Repeat the records in full and exactly, omitting pictures.
^^^^^^^^^^^^^^^^
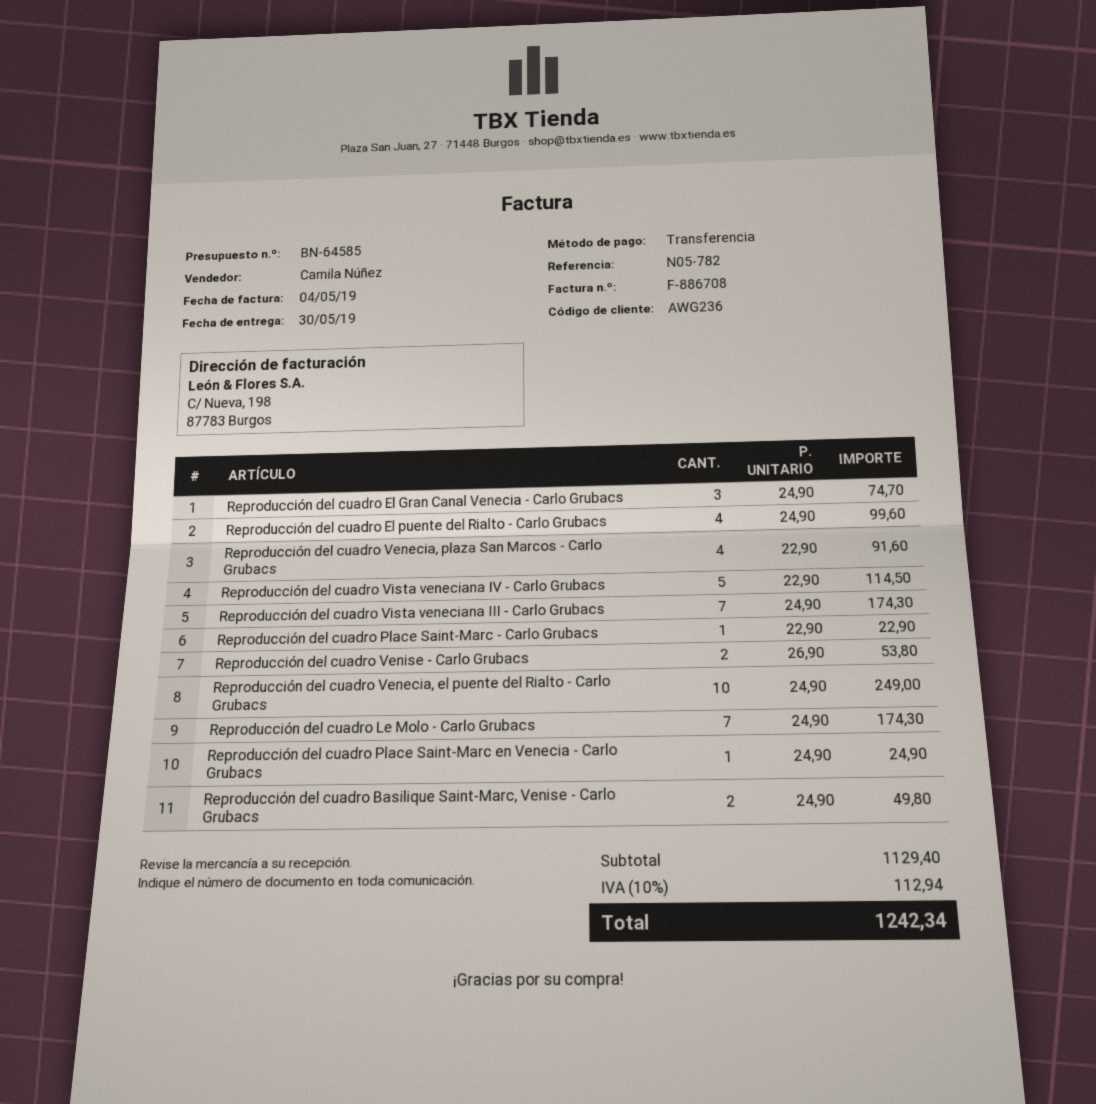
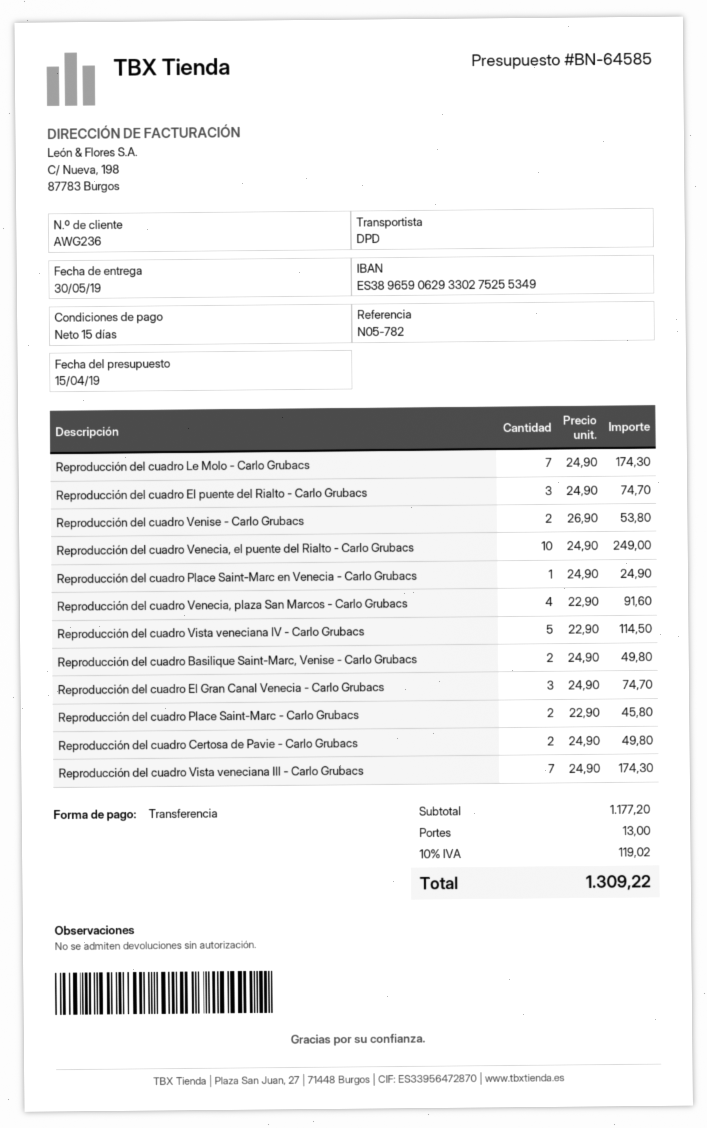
Reproducción del cuadro El puente del Rialto - Carlo Grubacs: 4 x 24.90 = 99.60 -> 3 x 24.90 = 74.70
Reproducción del cuadro Place Saint-Marc - Carlo Grubacs: 1 x 22.90 = 22.90 -> 2 x 22.90 = 45.80
Reproducción del cuadro Certosa de Pavie - Carlo Grubacs: none -> 2 x 24.90 = 49.80
subtotal: 1129.40 -> 1177.20
shipping: none -> 13.00
tax: 10% = 112.94 -> 10% = 119.02
total: 1242.34 -> 1309.22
^^^^^^^^^^^^^^^^
Reply:
Reproducción del cuadro El puente del Rialto - Carlo Grubacs: 4 x 24.90 = 99.60 -> 3 x 24.90 = 74.70
Reproducción del cuadro Place Saint-Marc - Carlo Grubacs: 1 x 22.90 = 22.90 -> 2 x 22.90 = 45.80
Reproducción del cuadro Certosa de Pavie - Carlo Grubacs: none -> 2 x 24.90 = 49.80
subtotal: 1129.40 -> 1177.20
shipping: none -> 13.00
tax: 10% = 112.94 -> 10% = 119.02
total: 1242.34 -> 1309.22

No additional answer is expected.